Data supplied:

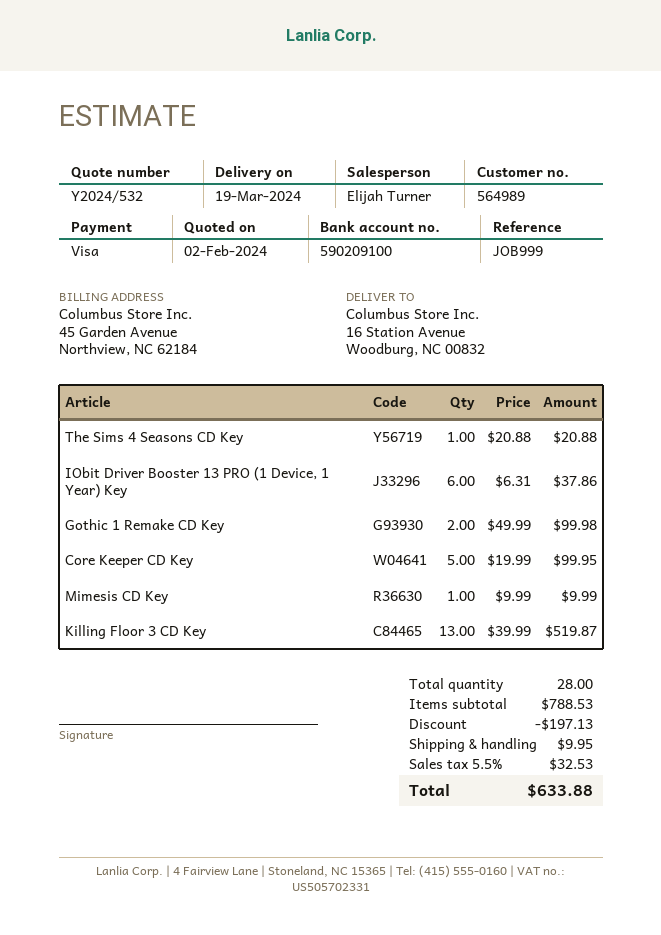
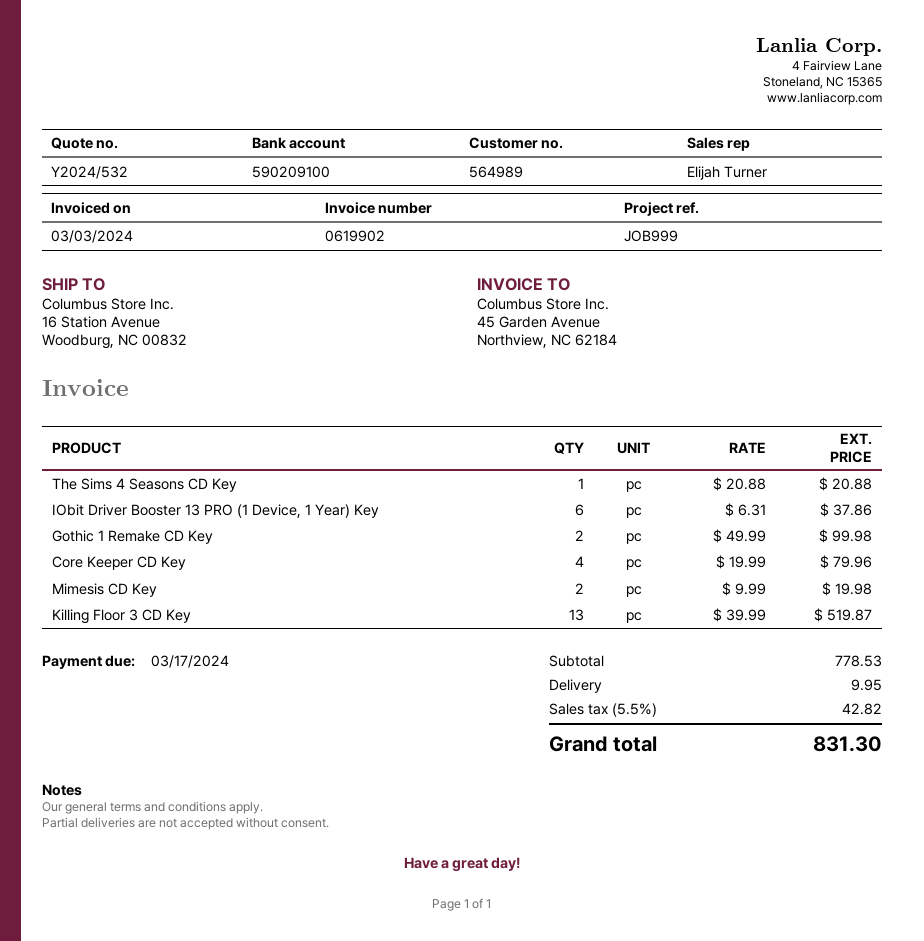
Core Keeper CD Key: 5 x 19.99 = 99.95 -> 4 x 19.99 = 79.96
Mimesis CD Key: 1 x 9.99 = 9.99 -> 2 x 9.99 = 19.98
subtotal: 788.53 -> 778.53
discount: 197.13 -> none
tax: 5.5% = 32.53 -> 5.5% = 42.82
total: 633.88 -> 831.30

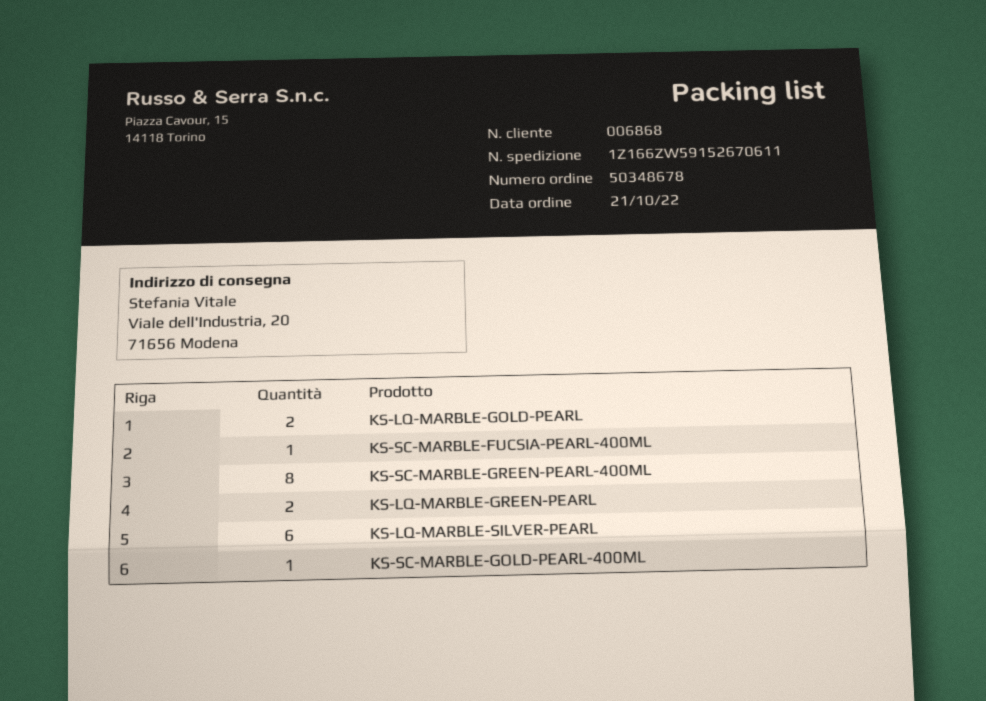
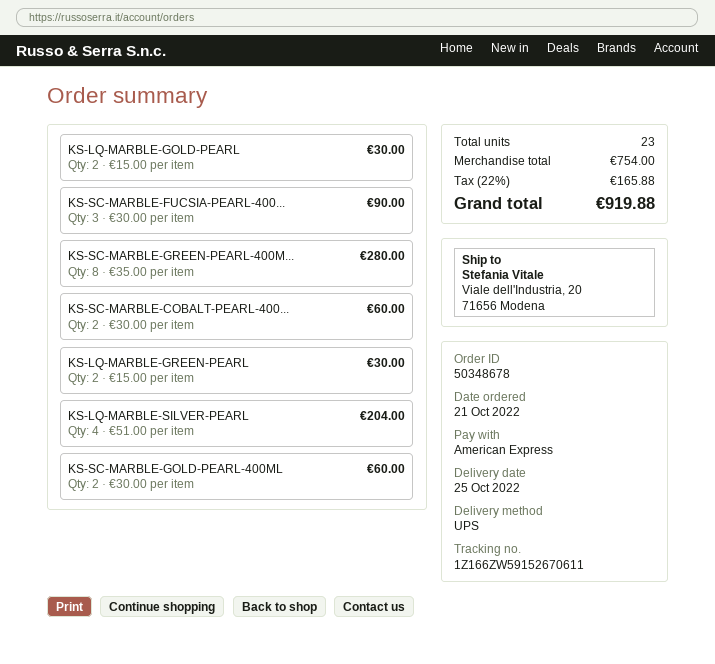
KS-SC-MARBLE-FUCSIA-PEARL-400ML: 1 -> 3
KS-LQ-MARBLE-SILVER-PEARL: 6 -> 4
KS-SC-MARBLE-GOLD-PEARL-400ML: 1 -> 2
KS-SC-MARBLE-COBALT-PEARL-400...: none -> 2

Task to complete: The records need to be restated word for word, minus any images.

Exercise response:
Core Keeper CD Key: 5 x 19.99 = 99.95 -> 4 x 19.99 = 79.96
Mimesis CD Key: 1 x 9.99 = 9.99 -> 2 x 9.99 = 19.98
subtotal: 788.53 -> 778.53
discount: 197.13 -> none
tax: 5.5% = 32.53 -> 5.5% = 42.82
total: 633.88 -> 831.30

KS-SC-MARBLE-FUCSIA-PEARL-400ML: 1 -> 3
KS-LQ-MARBLE-SILVER-PEARL: 6 -> 4
KS-SC-MARBLE-GOLD-PEARL-400ML: 1 -> 2
KS-SC-MARBLE-COBALT-PEARL-400...: none -> 2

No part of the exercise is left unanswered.